Once the line with "الاعلان في الصحف" is found in the entries below, repeat it and each following line exactly, up to and including the line with "none -> <div>فلسطين". Add no other lines.

Given information
____
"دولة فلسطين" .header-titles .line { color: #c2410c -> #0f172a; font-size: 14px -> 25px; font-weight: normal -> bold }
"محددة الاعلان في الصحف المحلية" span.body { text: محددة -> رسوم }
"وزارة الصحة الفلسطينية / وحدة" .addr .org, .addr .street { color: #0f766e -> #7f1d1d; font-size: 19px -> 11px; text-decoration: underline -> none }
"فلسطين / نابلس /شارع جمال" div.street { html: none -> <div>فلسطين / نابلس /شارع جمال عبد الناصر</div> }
____
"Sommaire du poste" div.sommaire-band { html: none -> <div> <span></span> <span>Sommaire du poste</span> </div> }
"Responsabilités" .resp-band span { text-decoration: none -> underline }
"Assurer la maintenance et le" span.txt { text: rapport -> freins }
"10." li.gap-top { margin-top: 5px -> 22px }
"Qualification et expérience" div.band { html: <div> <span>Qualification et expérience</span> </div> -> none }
____
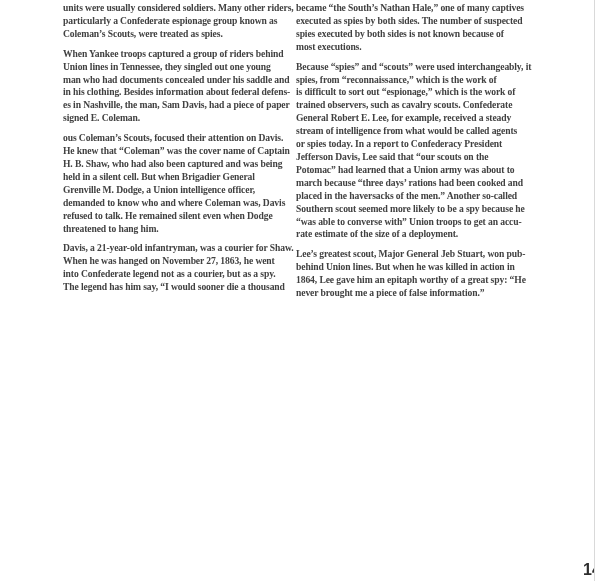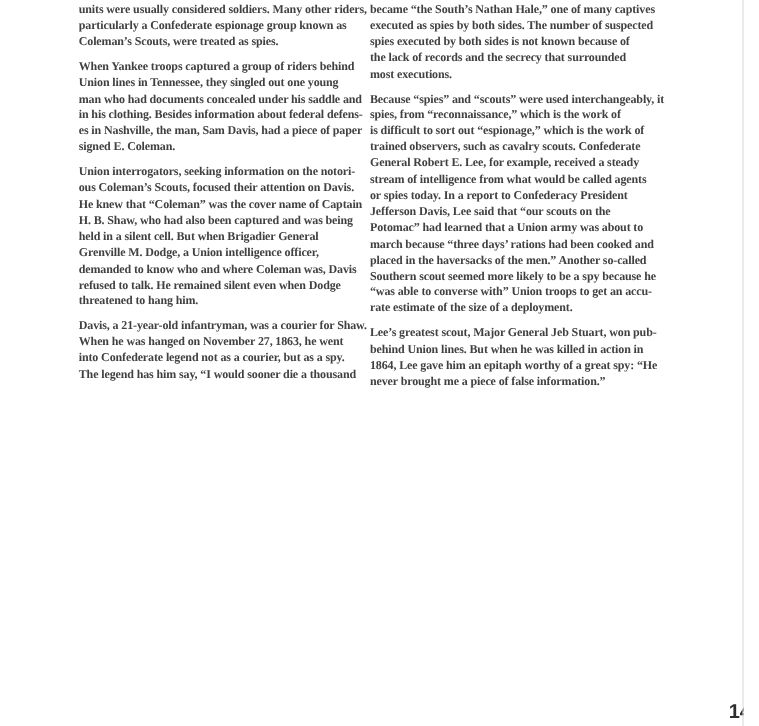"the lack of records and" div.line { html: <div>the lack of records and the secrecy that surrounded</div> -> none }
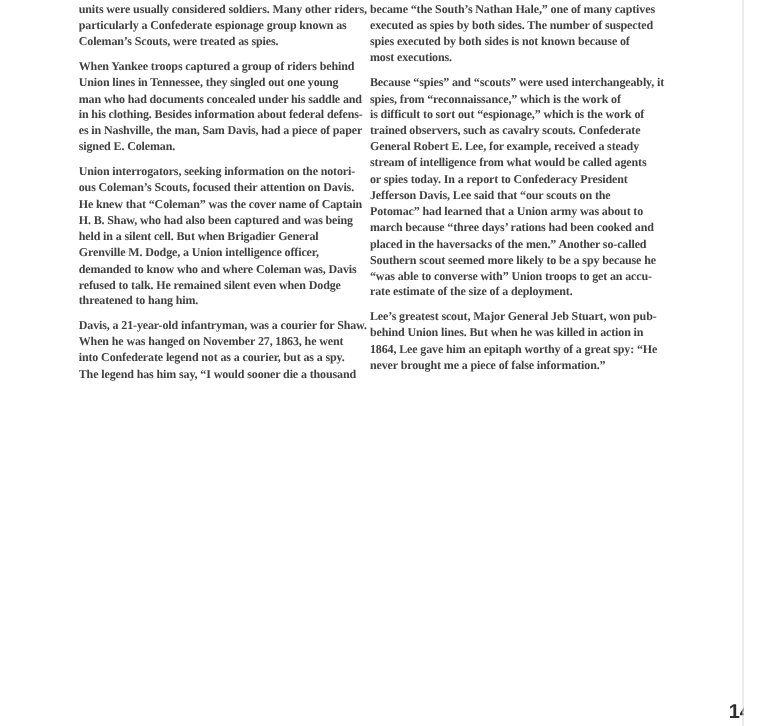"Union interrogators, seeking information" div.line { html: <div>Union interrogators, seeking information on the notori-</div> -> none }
____
Exercise answer
"محددة الاعلان في الصحف المحلية" span.body { text: محددة -> رسوم }
"وزارة الصحة الفلسطينية / وحدة" .addr .org, .addr .street { color: #0f766e -> #7f1d1d; font-size: 19px -> 11px; text-decoration: underline -> none }
"فلسطين / نابلس /شارع جمال" div.street { html: none -> <div>فلسطين / نابلس /شارع جمال عبد الناصر</div> }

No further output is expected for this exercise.